Malaria rapid diagnostic tests (RDTs) are non microscopic tests that
provide a rapid detection of malaria infections in infected
individuals. The objective of this study was to evaluate the
performance of ParaHit and OptiMAL tests for detection of malaria
infections as compared with routine microscopy. This facility-based
study was carried out in Mwanza, north-western Tanzania and involved
outpatients attending Igoma Health Centre. Blood samples were tested
for malaria infection using the two RDTs and compared with Giemsa
stained blood films examined using microscope.
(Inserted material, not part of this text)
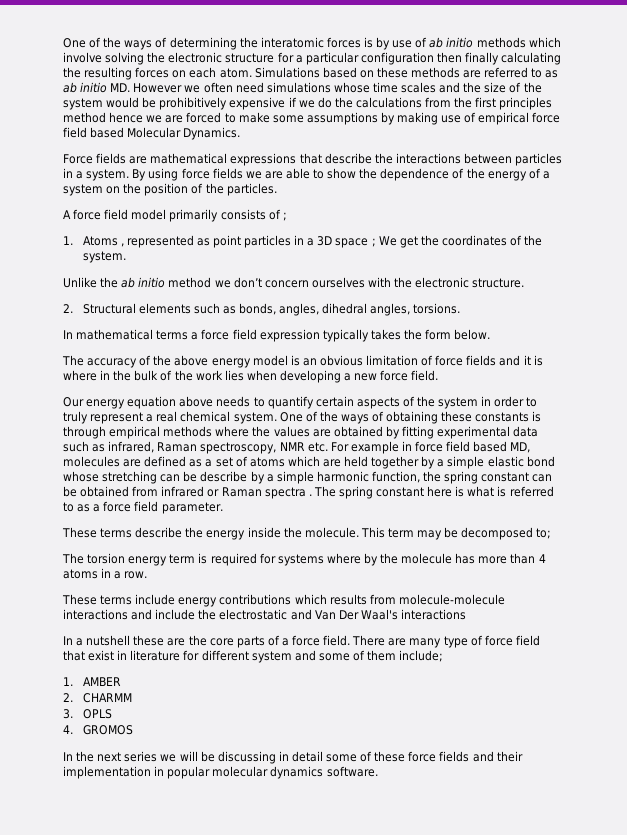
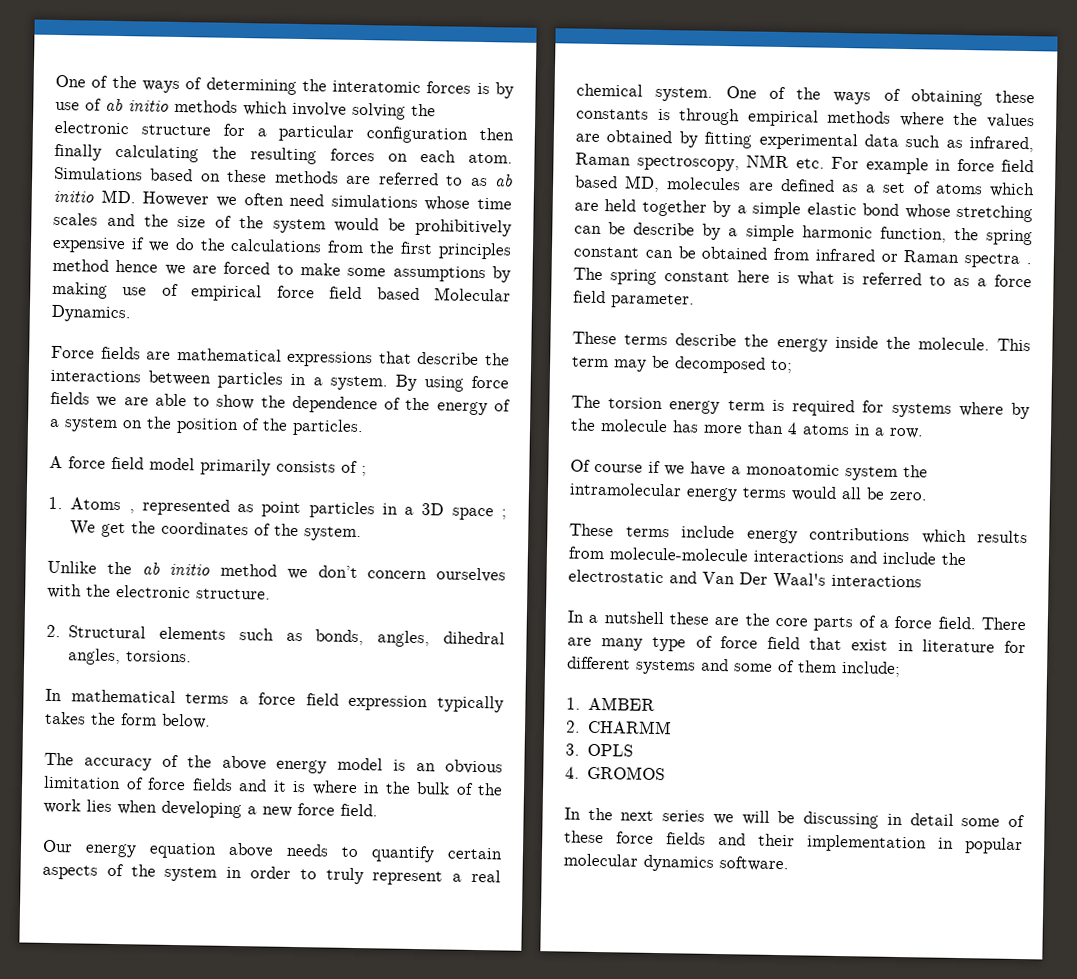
+ Of course if we have a monoatomic system the intramolecular energy terms would all be zero.
- There are many type of force field that exist in literature for different system and some of them include;
+ There are many type of force field that exist in literature for different systems and some of them include;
A total of 243
individuals (median age= 22 years) were involved in the study.
Microscopy had a higher detection rate of 19.7% (48/243) as compared to
ParaHit (4.5%) and OptiMAL (3.7%). Low sensitivity of 21.2% and 17%,
but high specificity of 99.4% for ParaHit and OptiMAL, respectively was
observed. Of all positive blood slides for Plasmodium falciparum ,
78.7% had low parasite density (80 -720 parasite/µl of blood).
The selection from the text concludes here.